Records provided >>
********************

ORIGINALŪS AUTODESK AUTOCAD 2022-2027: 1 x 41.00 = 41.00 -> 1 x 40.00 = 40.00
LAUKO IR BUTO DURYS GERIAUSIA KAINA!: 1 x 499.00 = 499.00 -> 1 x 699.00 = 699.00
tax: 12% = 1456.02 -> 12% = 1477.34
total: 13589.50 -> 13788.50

********************

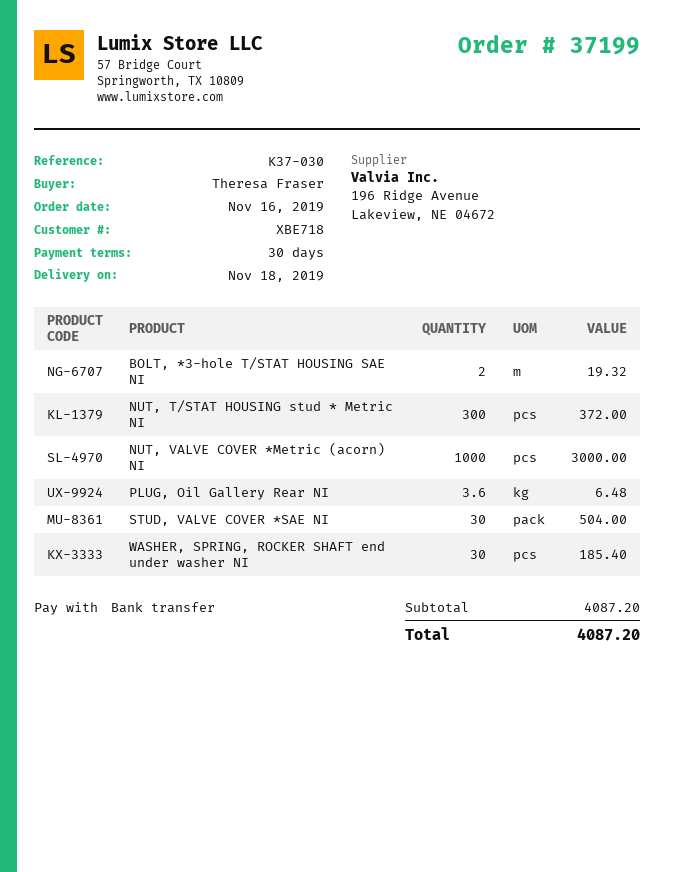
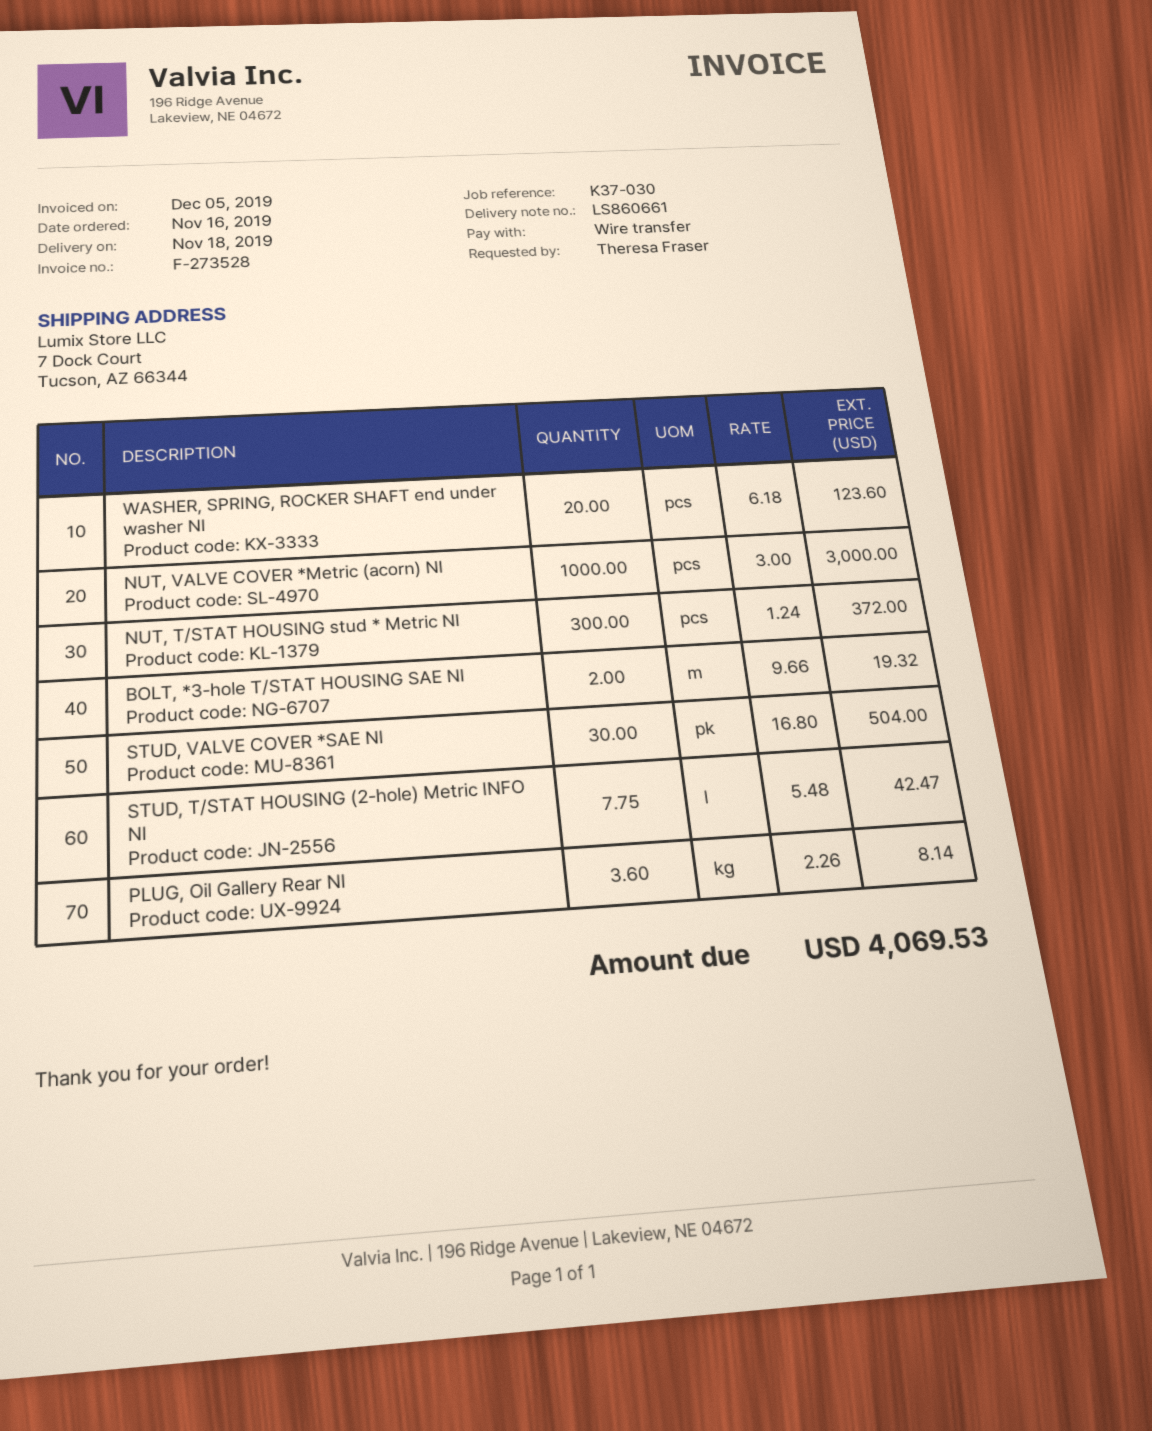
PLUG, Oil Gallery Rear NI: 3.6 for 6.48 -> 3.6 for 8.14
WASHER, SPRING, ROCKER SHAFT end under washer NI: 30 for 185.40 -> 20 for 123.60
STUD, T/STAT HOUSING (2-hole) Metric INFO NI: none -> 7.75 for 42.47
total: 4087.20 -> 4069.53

********************

Every line above with the string "total" in it needs to be copied.

Result for this task >>
total: 13589.50 -> 13788.50
total: 4087.20 -> 4069.53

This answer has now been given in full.